A recent study indicates that free (i.e., unpackaged) single-stranded rAAV genomes have a very transient presence in the target cell  either because the majority is recognized by host enzymes as damaged DNA and degraded or because, under certain conditions, single-to-double strand conversion occurs readily following uncoating. There are two pathways by which rAAV DNA can be converted from the single- to the double-stranded form each of them with its own set of supporting experimental data. One possible route develops through de novo second-strand DNA synthesis from the hairpin at the 3' end of the genome (Fig. 2). Initial studies revealed that this step could be greatly enhanced by Ad E4ORF6 expression, UV irradiation or treatment of target cells with genotoxic chemicals [69, 70]. Furthermore, a direct correlation between double-stranded template accumulation and gene expression was found. More recently, the phosphorylation status of a cellular protein named FKBP52 was shown to modulate the convertion of single-stranded rAAV DNA into double-stranded molecules both in tissue culture  and in murine hepatocytes . FKBP52 phosphorylation by the epidermal growth factor receptor protein tyrosine kinase enables the molecule to bind the single-stranded AAV ITR D-sequence (Fig. 2). This binding activity correlates strongly with second-strand DNA synthesis inhibition. Conversely, in its dephosphorylated state, due to T-cell protein tyrosine phosphatase activity, FKBP52 does not bind vector genomes allowing synthesis of the complementary strand to occur with a subsequent increase in transgene expression levels.

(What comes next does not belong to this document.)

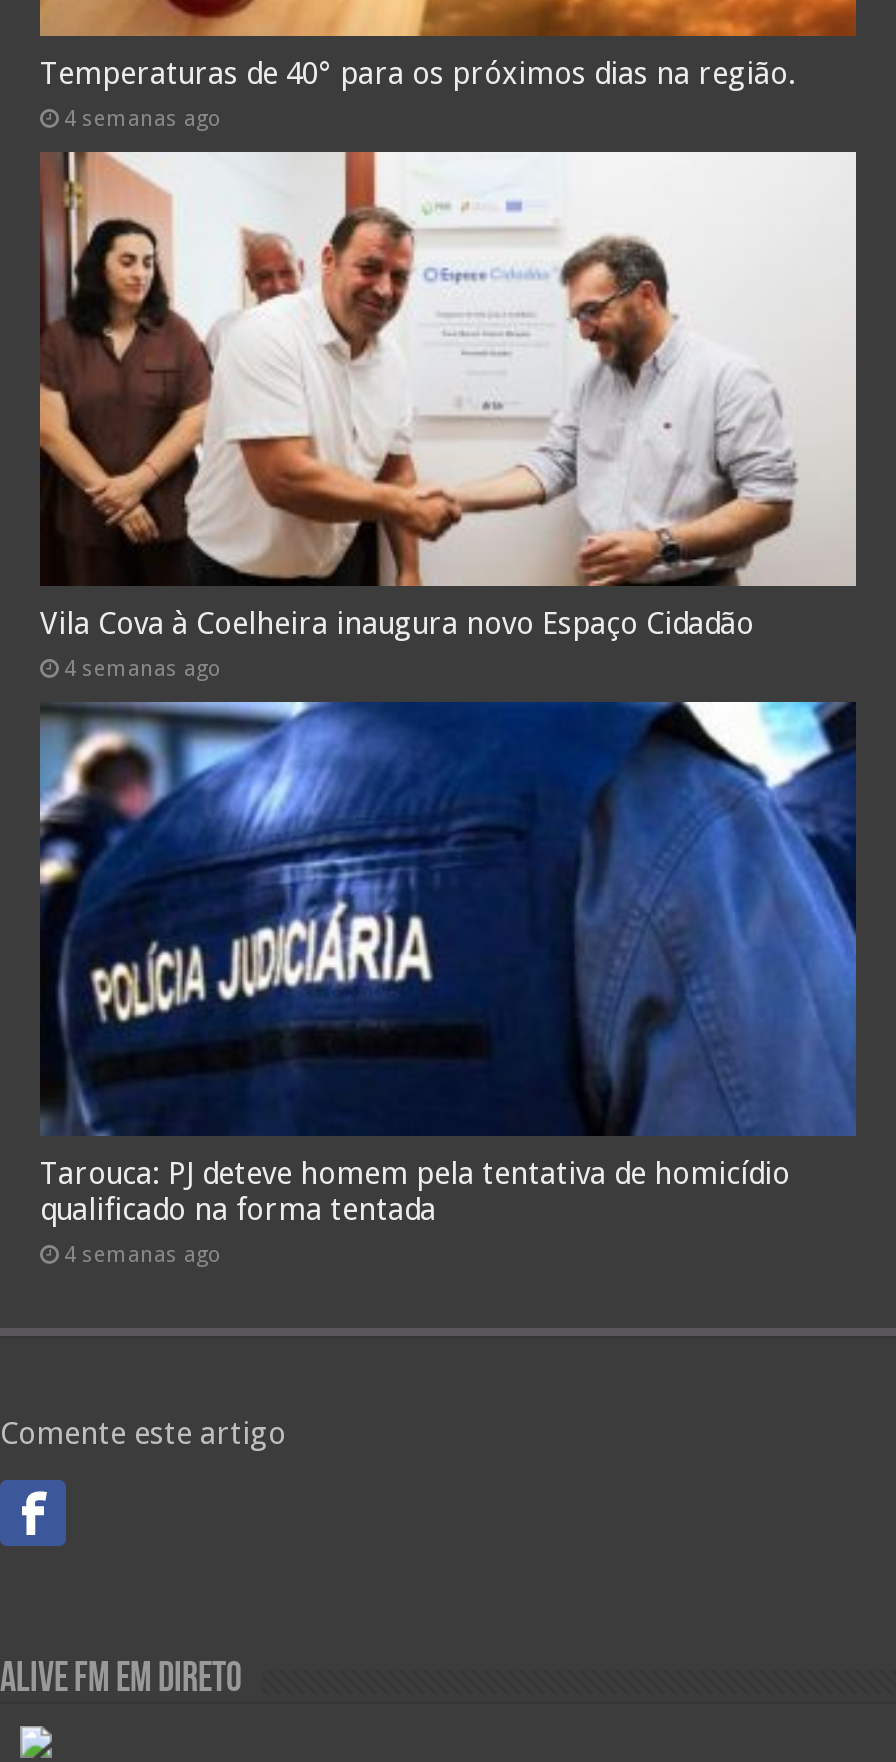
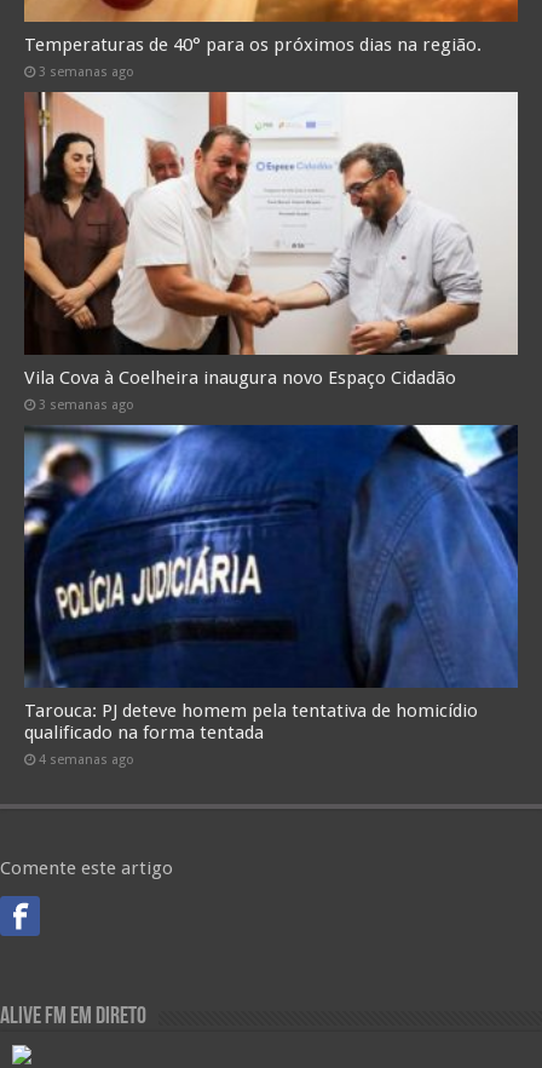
[64,106,222,132] 4 semanas ago -> [39,64,134,80] 3 semanas ago
[64,656,222,682] 4 semanas ago -> [39,397,134,413] 3 semanas ago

As said before, single-stranded AAV genomes with sense (plus) and anti-sense (minus) orientations are packaged equally well. Therefore, another possible route involved in the generation of double-stranded DNA forms in target cells comprises the annealing of single-stranded molecules with opposing polarities. Evidence for the existence of this DNA synthesis-independent pathway came from experiments using rAAV genomes that were site-specifically methylated . In these experiments restriction enzymes were used as probes to evaluate whether modified rAAV genomes extracted from murine livers were fully methylated (representing annealing products) or hemimethylated (corresponding to second-strand synthesis products). Thus, seemingly, a contention exits between advocates of DNA synthesis dependent and independent models. It is clear, however, that these two pathways are not necessarily mutually exclusive. In fact, recent experiments in cells under normal physiological conditions indicate that each of these pathways can contribute to the generation of transcriptionally active rAAV genomes . For the latter experiments the authors resurrected a technique deployed to directly demonstrate that AAV is a single-stranded virus . Exploiting the differential thymidine content of complementary polynucleotide chains they used incorporation of the thymidine analogue bromodeoxyuridine (BrdU) to physically separate plus- from minus-strand containing rAAV particles following buoyant density centrifugation. Infection of indicator cells with each vector type led to reporter gene expression signifying the involvement of second-strand DNA synthesis and precluding an absolute requirement for plus and minus strand annealing. However, co-infection with both vector types originated higher numbers of cells expressing the reporter gene indicating that strand annealing contributes to the accumulation of double-stranded genomes .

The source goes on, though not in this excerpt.